Yui-Liang Chen, Yen-Yu Chen, Monica Shao · 2006 · Proceedings of the 2006 International Cross-Disciplinary Workshop on Web Accessibility (W4A) · doi:10.1145/1133219.1133243

Summary

This study assessed the accessibility of 117 Taiwanese government websites in 2005 using the Freego Stand-Alone Validation Tool, developed by Taiwan's Research, Development and Evaluation Commission (RDEC) under the Executive Yuan. Taiwan had established a four-tier conformance system (A, A+, double-A, triple-A) modeled on WCAG 1.0's three priority levels, and the RDEC had been actively pushing government agencies toward compliance since 2002. The researchers applied 24 machine-checkable accessibility checkpoints across three priority levels to all 117 sites, comparing results against a 2004 baseline of 74 sites. The study also compared the Freego validation tool against Bobby (the widely-used Western accessibility checker from Watchfire Corporation) by running both tools against the same web page to identify discrepancies in their checkpoint implementations. Taiwan's Web Accessibility Regulations adapted WCAG 1.0 into 90 checkpoints across 14 guidelines, but the mapping was not identical — checkpoint numbering, priority level assignments, and scope all differed from the W3C original, reflecting local regulatory interpretation.

Key findings

Of the 117 sites tested, 35 (29.9%) passed Priority 1 Level Validation, of which 28 also passed the Priority 2 checkpoint for mouse-independent event handlers, reaching Conformance Level A+. Only 13 sites (11.1%) achieved double-A and just 4 (3.4%) reached triple-A. Compared to 2004, the average number of Priority 1 checkpoint errors dropped from 3.45 to 1.98 per site, showing meaningful improvement. The most persistent errors across both years were: missing table summaries (checkpoint 5.5, failing 92.3% of sites), using spaces to separate adjacent links (10.6, 89.7%), missing language identification (4.3, 88.9%), absolute rather than relative sizing (3.5, 86.3%), missing DOCTYPE declarations (3.3, 76.9%), missing image alt text (1.1, 67.5%), and mouse-dependent event handlers (9.3, 63.3%). The Freego-versus-Bobby comparison revealed that of 58 shared checkpoints, 49 (85%) produced consistent results, but 6 checkpoints needed revision in Freego and 5 had different priority level assignments. Critically, Bobby's checkpoint 13.1 (meaningful link phrases out of context) had no equivalent in Freego's 90 checkpoints at all, representing a gap in Taiwan's testing coverage.

Relevance

This paper provides a valuable case study of how a non-Western government adapted international accessibility standards into national policy and the practical challenges that emerged.
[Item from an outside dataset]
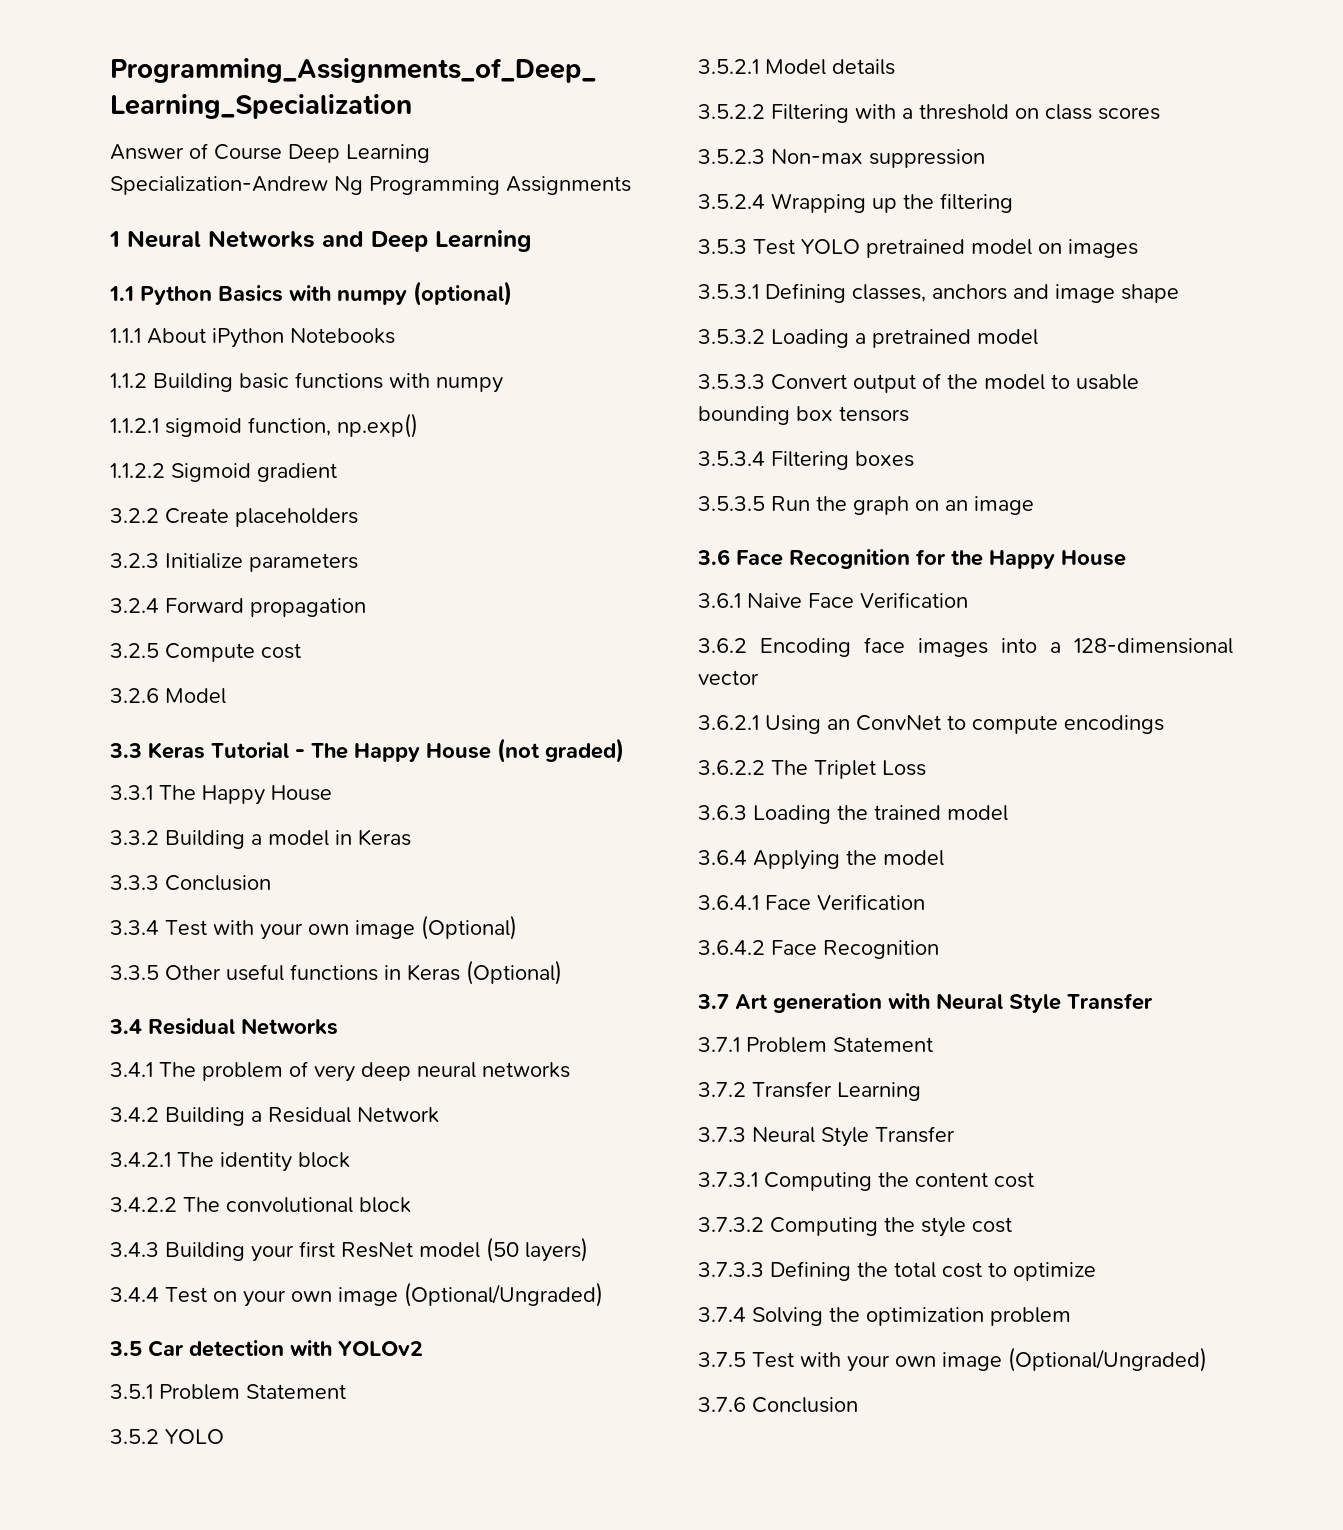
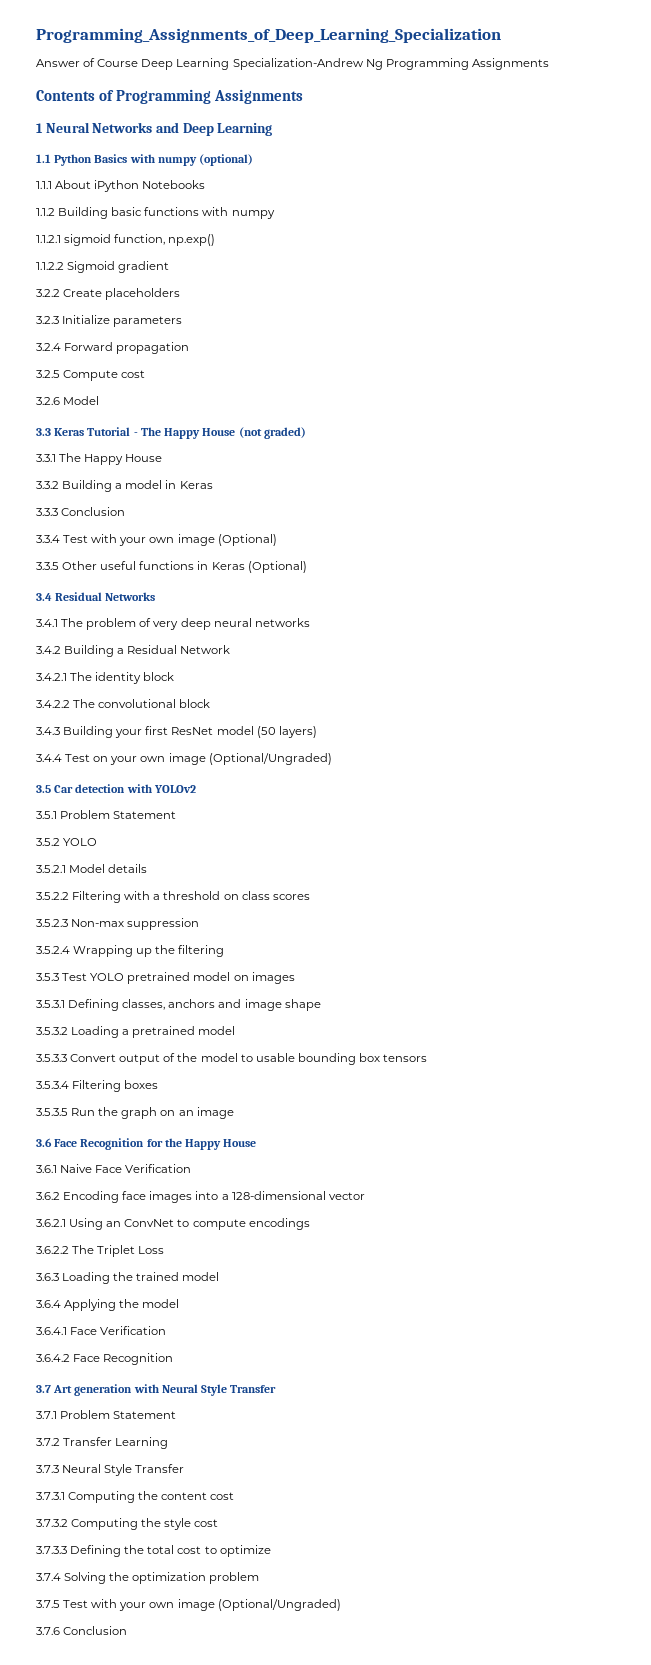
+ Contents of Programming Assignments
The discrepancies between Freego and Bobby highlight a problem that persists today: different accessibility testing tools interpret the same guidelines differently, producing inconsistent results that can give organizations false confidence in their compliance. The finding that the most common errors were nearly identical in 2004 and 2005 — despite an active government push — illustrates how certain accessibility failures (table summaries, language declarations, relative sizing) are structurally embedded in web development practices and resist policy pressure alone. For practitioners working in international accessibility, the paper demonstrates that localizing WCAG into national regulations inevitably introduces interpretation differences, and that validation tools built to national rather than international specifications can miss important checks. Taiwan's rapid rise in global e-government accessibility rankings during this period offers a model for how sustained government commitment can drive measurable improvement even when individual site quality remains uneven.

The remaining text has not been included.